Il festival 'Dialoghi di Pistoia' torna dal 22 al 24 maggio con il tema 'Corpi in divenire'. L'evento esplora le sfide dell'umanità nell'era tecnologica e premia lo scrittore Emmanuel Carrère.
Dialoghi di Pistoia: riflessioni sul corpo e l'umano
La diciassettesima edizione dei Dialoghi di Pistoia si svolgerà dal 22 al 24 maggio. Il festival di antropologia contemporanea, ideato da Giulia Cogoli, si terrà nel cuore della Toscana. L'evento è promosso dal Comune di Pistoia e dalla Fondazione Caript. La città toscana ospiterà riflessioni sul tema 'Corpi in divenire. Mappe, sfide e confini dell'umano'.
La direttrice Giulia Cogoli ha evidenziato la missione del festival. Si propone di esplorare i nuovi confini dell'essere umano. Questo avverrà anche attraverso l'impatto delle tecnologie e dell'intelligenza artificiale. L'obiettivo è comprendere la realtà contemporanea. L'appuntamento unisce riflessione profonda e partecipazione collettiva. Promuove inoltre la valorizzazione del territorio pistoiese.
Premio Carrère e ospiti d'eccezione
Il Premio Dialoghi di Pistoia, giunto alla decima edizione, sarà assegnato allo scrittore Emmanuel Carrère. La cerimonia di premiazione si terrà il 3 giugno. L'evento avrà luogo alle 17:30 nella sala Maggiore del Palazzo comunale. Carrère è una figura di spicco nel panorama letterario internazionale. La sua opera spesso indaga la complessità dell'esistenza umana.
Il festival prevede 45 appuntamenti. Questi si svolgeranno in luoghi iconici del centro storico. Tra questi figurano piazza del Duomo, il Teatro Bolognini e il Cinema Lux. Il festival esaminerà come il corpo definisca il nostro presente. Verrà analizzato come identità, riflesso tecnologico, campo di battaglia o specchio della longevità. L'antropologo Marco Aime parlerà delle radici del razzismo. Indagherà anche la percezione della pelle umana. Peppe Servillo celebrerà il bicentenario della nascita di Carlo Collodi.
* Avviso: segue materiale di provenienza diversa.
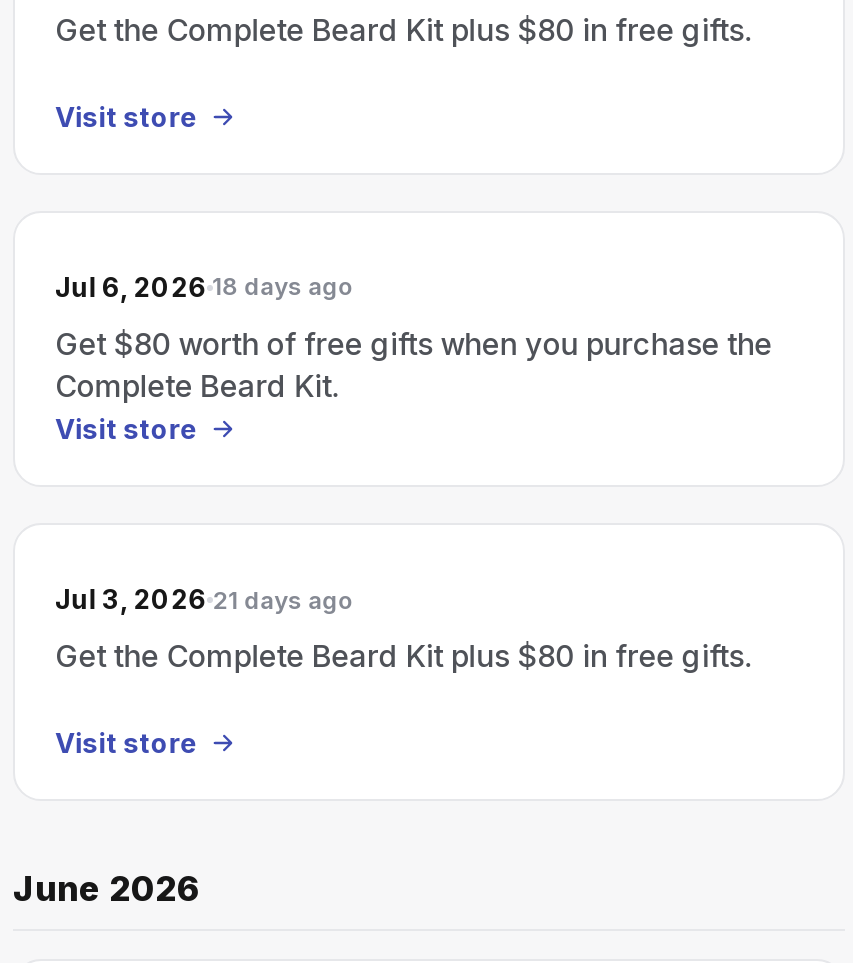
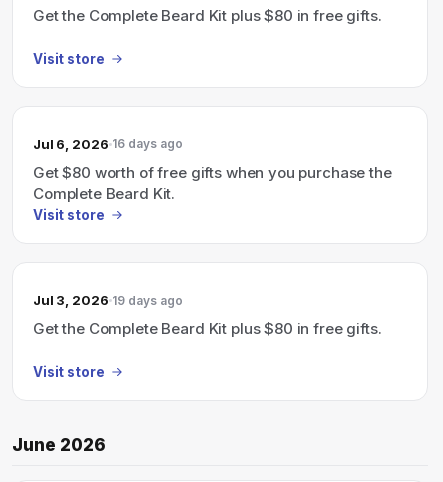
- Jul 6, 2026 18 days ago
+ Jul 6, 2026 16 days ago

- Jul 3, 2026 21 days ago
+ Jul 3, 2026 19 days ago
Offrirà una lettura magistrale delle 'Avventure di Pinocchio'.
Temi attuali e prospettive future
La riflessione esistenziale sarà presente nei monologhi di Paolo Nori. Affronterà i temi del dolore e della letteratura. Lidia Ravera presenterà il suo 'Elogio della maturità'. Invita a considerare l'età come una conquista preziosa. Il dibattito si aprirà alle sfide tecnologiche e al futuro. Davide Sisto esplorerà il legame tra morte e intelligenza artificiale. Lo storico Jeffrey Schnapp analizzerà il confine sempre più labile tra uomo e robot. La filosofia sarà rappresentata da Luigina Mortari sul tema della 'cura'. La scrittrice Benedetta Tobagi ripercorrerà le lotte femminili. Racconterà la storia del corpo delle donne.
Il gran finale è previsto per domenica 24 maggio. Il pianista Giovanni Allevi sarà protagonista di un dialogo intenso. Converserà con l'antropologo Adriano Favole sul tema 'Abitare il corpo ferito'. Il programma include anche lo spettacolo circense 'Oscillando nel tempo' del Circo Zoè. Saranno proiettati film cult come 'The Elephant Man'. Uno spazio dedicato ai più giovani, 'everyBody', sarà curato dall'Associazione Boemondo.
Il presidente di Fondazione Caript, Luca Gori, ha sottolineato il valore multidisciplinare dell'evento. Ha evidenziato l'impegno formativo verso le nuove generazioni. La sindaca facente funzione, Anna Maria Celesti, ha inserito il festival tra i pilastri di 'Pistoia Capitale del libro 2026'. L'evento si conferma un appuntamento culturale di rilievo.